Nothing but the lines below from the one holding "background: #404040 ->" up to and including the one holding "font-weight: normal ->" should be copied, exactly and without pictures.

**DATA SHOWN**

[Start of Attachment]

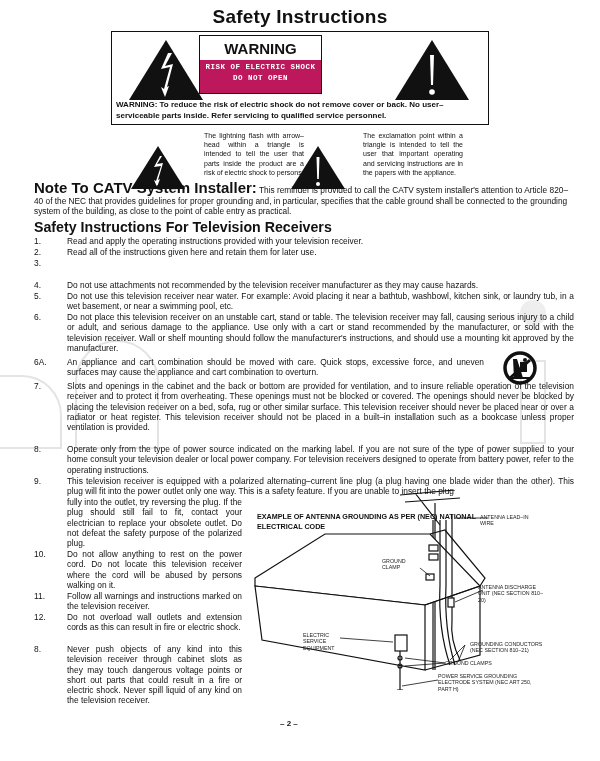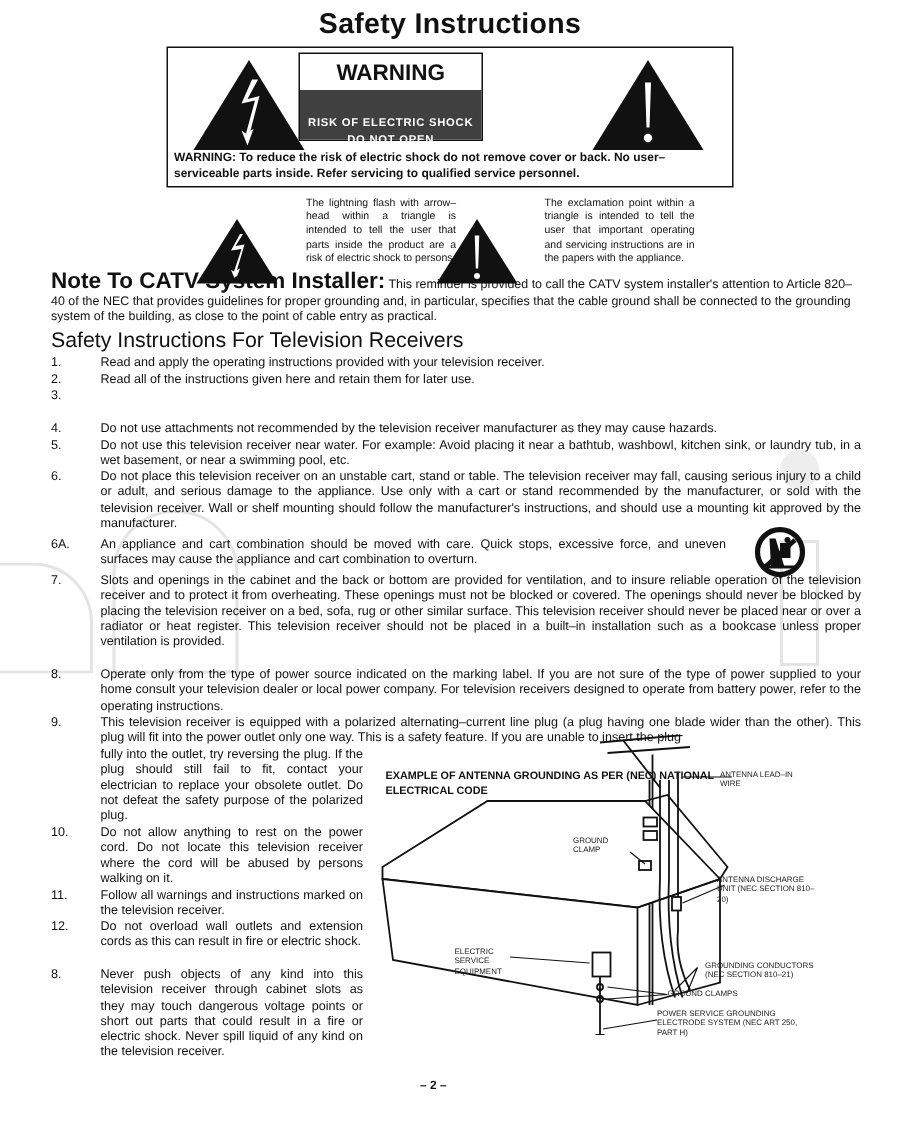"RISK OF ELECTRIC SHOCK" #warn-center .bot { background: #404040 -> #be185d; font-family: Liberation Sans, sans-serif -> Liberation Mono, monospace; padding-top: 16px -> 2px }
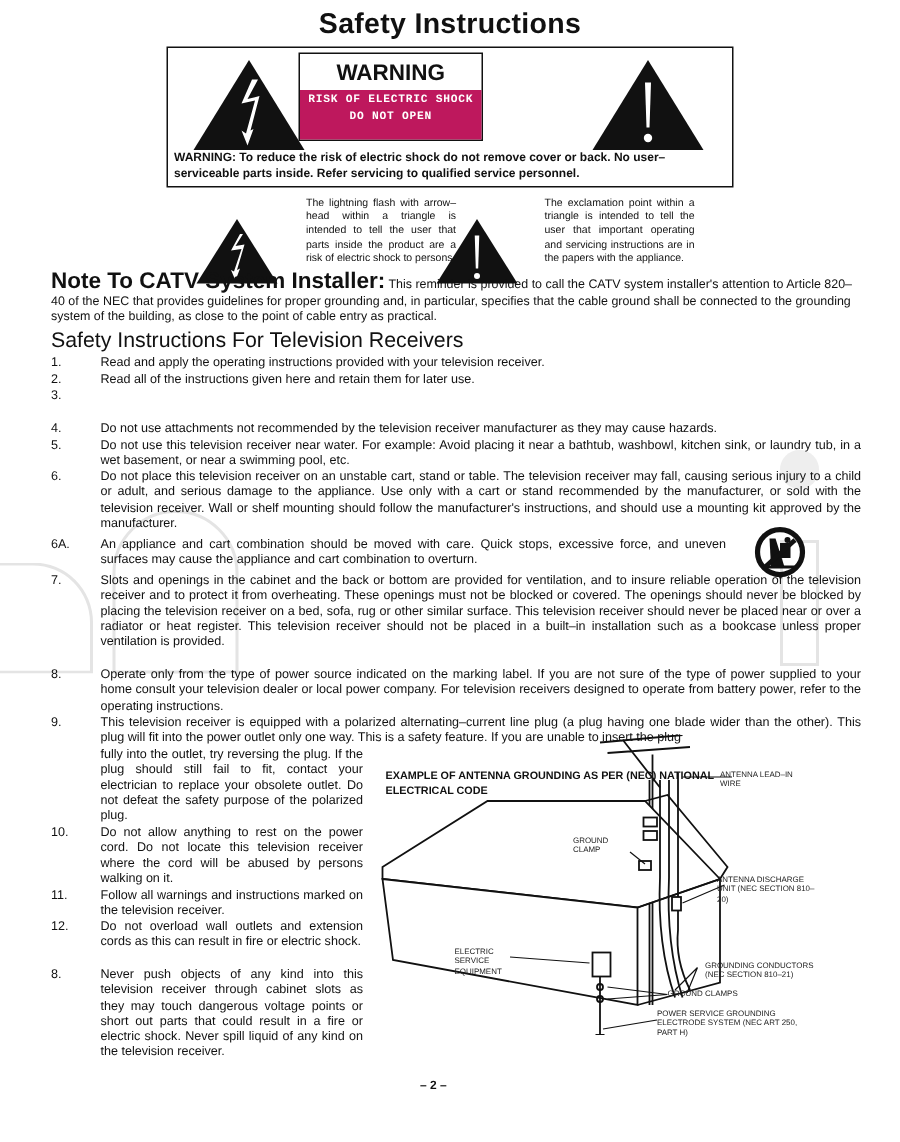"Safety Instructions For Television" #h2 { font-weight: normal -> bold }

[End of Attachment]
[Start of Attachment]

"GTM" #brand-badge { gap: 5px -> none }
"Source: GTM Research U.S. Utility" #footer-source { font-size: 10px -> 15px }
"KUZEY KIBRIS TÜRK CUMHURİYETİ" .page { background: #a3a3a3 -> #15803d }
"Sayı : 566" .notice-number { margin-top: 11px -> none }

[End of Attachment]

**REPLY**
"RISK OF ELECTRIC SHOCK" #warn-center .bot { background: #404040 -> #be185d; font-family: Liberation Sans, sans-serif -> Liberation Mono, monospace; padding-top: 16px -> 2px }
"Safety Instructions For Television" #h2 { font-weight: normal -> bold }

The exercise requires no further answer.